Tous deux se mirent alors à courir avec toute la vitesse que pouvait leur prêter leur vigueur naturelle, augmentée de la peur de M. le corrégidor, magistrat qui passait pour encore plus redoutable aux étudiants qu’aux voleurs.

Don Garcia, qui connaissait Salamanque comme son Deus det, était fort habile à tourner rapidement les coins de rues et à se jeter dans les allées étroites, tandis que son compagnon, plus novice, avait grand’peine à le suivre. L’haleine commençait à leur manquer, lorsqu’au bout d’une rue ils rencontrèrent un groupe d’étudiants qui se promenaient en chantant et jouant de la guitare. Aussitôt que ceux-ci se furent aperçus que deux de leurs camarades étaient poursuivis, ils se saisirent de pierres, de bâtons et de toutes les armes possibles. Les archers, tout essoufflés, ne jugèrent pas à propos d’entamer l’escarmouche.
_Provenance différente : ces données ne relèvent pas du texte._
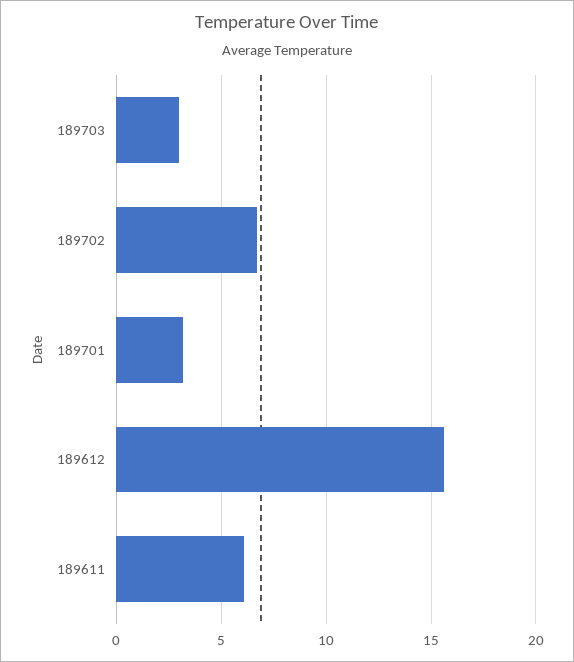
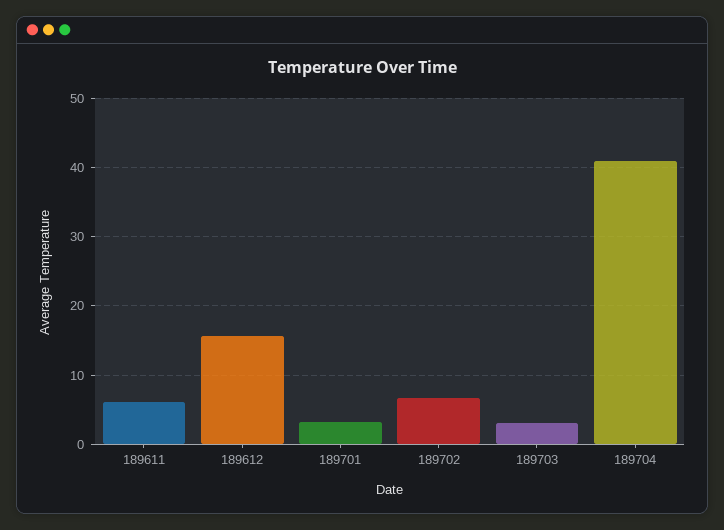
189704: none -> 41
Ils se retirèrent prudemment, et les deux coupables allèrent se réfugier et se reposer un instant dans une église voisine.

Sous le portail, don Juan voulut remettre son épée dans le fourreau, ne trouvant pas convenable ni chrétien d’entrer dans la maison de Dieu une arme à la main. Mais le fourreau résistait, la lame n’entrait qu’avec peine ; bref, il reconnut que l’épée qu’il tenait n’était pas la sienne : don Garcia, dans sa précipitation, avait saisi la première épée qu’il avait trouvée à terre, et c’était celle du mort ou d’un de ses acolytes. Le cas était grave ; don Juan en avertit son ami, qu’il avait appris à regarder comme de bon conseil.